UM DIA DE MENDIGA

A casa estava com suas portas e janelas muito bem fechadas para impedir a entrada do vento gelado daquele rigoroso dia de um inverno sulista, e dentro dela os três irmãos se divertiam com seus brinquedos sem ter com que se preocupar, senão, em arrumar tudo que espalhavam no chão da sala.

Vez em quando a voz de sua mãe eclodia num ralhar autoritário na busca de mais sossêgo e silêncio, e tudo era maravilha entre as quatro paredes daquele abençoado lar.

A mãe sempre aparecia repentina na porta da sala, com a única intenção de vigiar uma de suas crias que sempre apresentava sérios problemas de saúde durante qualquer período frio e levava em conta que as pneumonias estavam rondando muitas crianças. Dai a sua vexatória preocupação em se prontificar a exercer uma vigília cuidadosa.

De repente a dita criança começou a tossir e tão logo seu quadro se agravou febril. Mais que depressa sua mãe a pôs nos braços e, juntamente com os outros dois filhos, foi ao hospital. Lá, tudo ocorreu dentro da normalidade e após a devida medicação só restava retornarem para casa, e foi ai que a mãe, já se sentido bem calma, lembrou-se que havia pedido carona a um vizinho para socorrer sua filha e levá-la ao hospital e na euforia do momento ela se esqueceu de pegar dinheiro. Agora não tinha como pagar a passagem do ônibus.

Ao médico ela se explicou e pediu dinheiro, mas este lhe disse não ter nenhum valor nos bolsos e lhe aconselhou pedir às pessoas da sala de espera. E assim, vergonhosamente ela fez: pediu a um, a dois, a três, quatro, cinco, seis e as respostas eram sempre a mesma: - não tenho!
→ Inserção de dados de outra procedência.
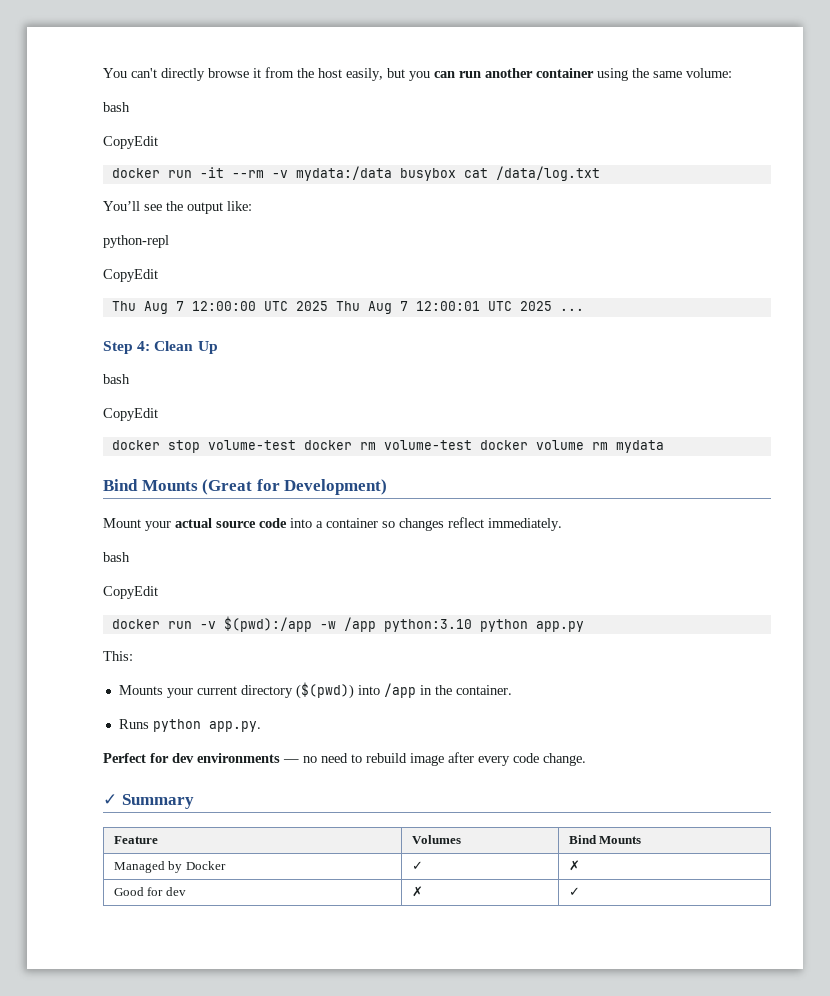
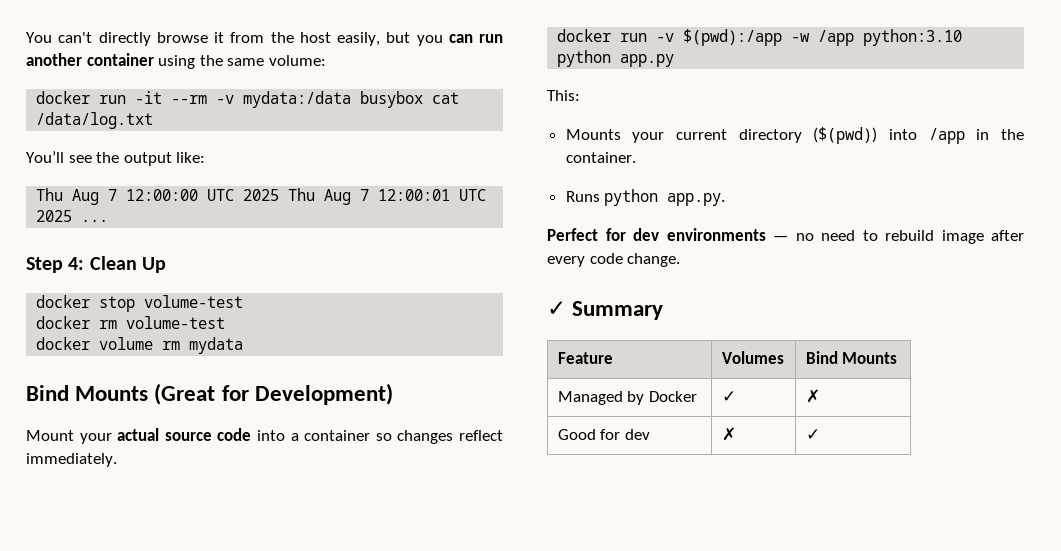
  You can't directly browse it from the host easily, but you can run another container using the same volume:
- bash
- CopyEdit
- python-repl
- CopyEdit
  Step 4: Clean Up
- bash
- CopyEdit
- docker stop volume-test docker rm volume-test docker volume rm mydata
+ docker stop volume-test
+ docker rm volume-test
+ docker volume rm mydata
  Mount your actual source code into a container so changes reflect immediately.
- bash
- CopyEdit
O desespero se aproxima junto ao anoitecer e a mãe decide entrar num ônibus, e aos solavancos ela protegia a si e a seus três filhos menores. Em seguida ela disse ao motorista:

- Moço, por favor me ajude, estou sem dinheiro.

Sem tirar o veículo do lugar, o homem lhe respondeu gritando:

- Pode descer! Sem dinheiro não vai a lugar nenhum!
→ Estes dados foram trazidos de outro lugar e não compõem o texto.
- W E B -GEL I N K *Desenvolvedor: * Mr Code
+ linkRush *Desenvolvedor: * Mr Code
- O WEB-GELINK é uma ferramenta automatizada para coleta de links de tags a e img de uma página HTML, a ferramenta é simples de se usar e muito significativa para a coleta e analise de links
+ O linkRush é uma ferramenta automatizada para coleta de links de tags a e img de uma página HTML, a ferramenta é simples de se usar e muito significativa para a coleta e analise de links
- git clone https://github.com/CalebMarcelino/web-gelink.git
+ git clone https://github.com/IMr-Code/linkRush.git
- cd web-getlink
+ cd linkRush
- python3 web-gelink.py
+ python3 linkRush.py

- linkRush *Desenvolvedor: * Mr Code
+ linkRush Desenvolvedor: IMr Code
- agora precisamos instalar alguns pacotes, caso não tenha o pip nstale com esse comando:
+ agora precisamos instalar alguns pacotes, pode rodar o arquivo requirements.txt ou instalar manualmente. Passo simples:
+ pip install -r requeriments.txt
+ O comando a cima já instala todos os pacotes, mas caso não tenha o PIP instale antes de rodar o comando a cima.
Uma mulher que estava sentada próxima ao motorista não gostou do que ouviu e abrindo uma sacola assim ela procedeu:

- Escute aqui camarada: como pode você tratar uma mãe de família desse jeito? Você tem mãe? Tem filhos? Tem mulher? Pode ser, até, que os tenham, só não tem sensibilidade e nem vergonha na cara. E tirando umas cédulas da sacola jogou-as na cara do motorista e disse-lhe: - toma, toma, toma o dinheiro da passagem dela.

O ônibus, cheio de passageiros, saiu do lugar sem que se ouvisse qualquer voz senão a da mãe agradecendo a valiosa gentileza de uma estranha.